(Data extracted from a collection)

:::::

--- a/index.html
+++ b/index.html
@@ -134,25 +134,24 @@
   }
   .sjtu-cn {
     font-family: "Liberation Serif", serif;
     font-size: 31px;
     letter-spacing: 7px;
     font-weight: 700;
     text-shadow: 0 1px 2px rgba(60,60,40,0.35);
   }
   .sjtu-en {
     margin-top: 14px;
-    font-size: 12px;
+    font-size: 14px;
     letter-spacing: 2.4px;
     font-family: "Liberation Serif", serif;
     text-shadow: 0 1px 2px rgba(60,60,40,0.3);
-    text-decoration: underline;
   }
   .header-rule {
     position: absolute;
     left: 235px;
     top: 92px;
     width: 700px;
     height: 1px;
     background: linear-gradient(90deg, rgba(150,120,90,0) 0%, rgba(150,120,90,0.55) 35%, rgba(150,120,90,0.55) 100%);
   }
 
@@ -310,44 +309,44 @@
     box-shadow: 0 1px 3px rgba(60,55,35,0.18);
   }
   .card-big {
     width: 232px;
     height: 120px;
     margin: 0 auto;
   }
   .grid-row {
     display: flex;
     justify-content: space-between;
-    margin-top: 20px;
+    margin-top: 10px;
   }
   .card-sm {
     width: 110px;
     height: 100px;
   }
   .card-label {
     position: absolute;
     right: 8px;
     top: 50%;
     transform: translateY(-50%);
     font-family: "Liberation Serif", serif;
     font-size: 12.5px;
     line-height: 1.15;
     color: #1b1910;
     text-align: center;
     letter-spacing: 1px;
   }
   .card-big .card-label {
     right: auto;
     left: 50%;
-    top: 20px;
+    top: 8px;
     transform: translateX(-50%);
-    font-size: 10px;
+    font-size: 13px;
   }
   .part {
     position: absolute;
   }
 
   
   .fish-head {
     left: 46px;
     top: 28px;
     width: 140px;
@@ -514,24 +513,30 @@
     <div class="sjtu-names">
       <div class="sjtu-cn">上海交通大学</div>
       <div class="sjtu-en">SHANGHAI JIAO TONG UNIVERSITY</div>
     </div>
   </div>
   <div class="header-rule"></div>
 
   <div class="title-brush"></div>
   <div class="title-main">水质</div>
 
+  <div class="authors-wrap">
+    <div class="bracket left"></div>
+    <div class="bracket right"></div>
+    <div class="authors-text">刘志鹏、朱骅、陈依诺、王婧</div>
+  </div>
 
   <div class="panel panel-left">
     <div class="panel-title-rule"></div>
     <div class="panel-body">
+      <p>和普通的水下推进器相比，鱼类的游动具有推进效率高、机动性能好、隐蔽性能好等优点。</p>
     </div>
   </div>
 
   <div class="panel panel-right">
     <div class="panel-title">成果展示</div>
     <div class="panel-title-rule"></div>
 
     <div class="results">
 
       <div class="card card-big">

:::::

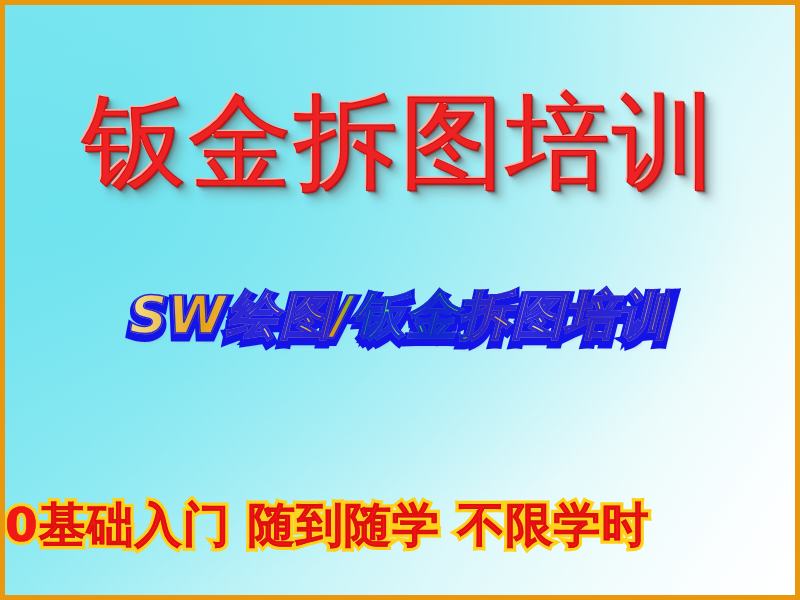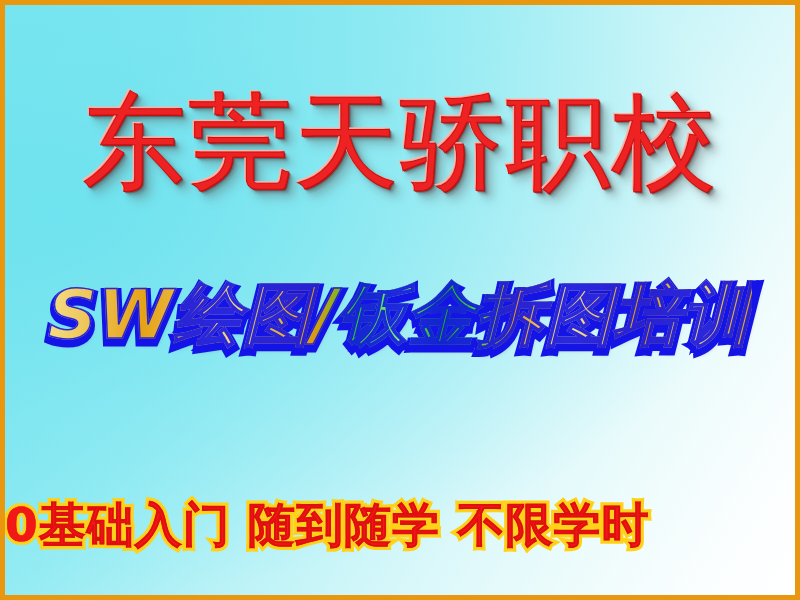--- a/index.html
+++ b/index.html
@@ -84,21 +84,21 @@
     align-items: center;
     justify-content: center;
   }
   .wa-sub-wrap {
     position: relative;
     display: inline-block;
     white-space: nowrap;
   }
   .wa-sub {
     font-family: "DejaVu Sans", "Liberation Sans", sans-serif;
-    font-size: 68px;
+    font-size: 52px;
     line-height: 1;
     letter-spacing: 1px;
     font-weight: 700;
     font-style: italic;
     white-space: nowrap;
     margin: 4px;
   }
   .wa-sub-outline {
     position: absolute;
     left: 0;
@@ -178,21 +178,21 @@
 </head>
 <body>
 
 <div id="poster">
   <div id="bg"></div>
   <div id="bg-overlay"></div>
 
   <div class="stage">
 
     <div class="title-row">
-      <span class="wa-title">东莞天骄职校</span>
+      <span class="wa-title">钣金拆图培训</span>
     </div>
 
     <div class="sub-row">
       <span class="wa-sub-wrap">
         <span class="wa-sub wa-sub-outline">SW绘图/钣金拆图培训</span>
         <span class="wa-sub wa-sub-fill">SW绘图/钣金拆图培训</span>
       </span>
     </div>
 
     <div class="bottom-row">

:::::

Exercise> Look for the string "outline" in the records, and copy every line where it is found.

Result>
   .wa-sub-outline {
         <span class="wa-sub wa-sub-outline">SW绘图/钣金拆图培训</span>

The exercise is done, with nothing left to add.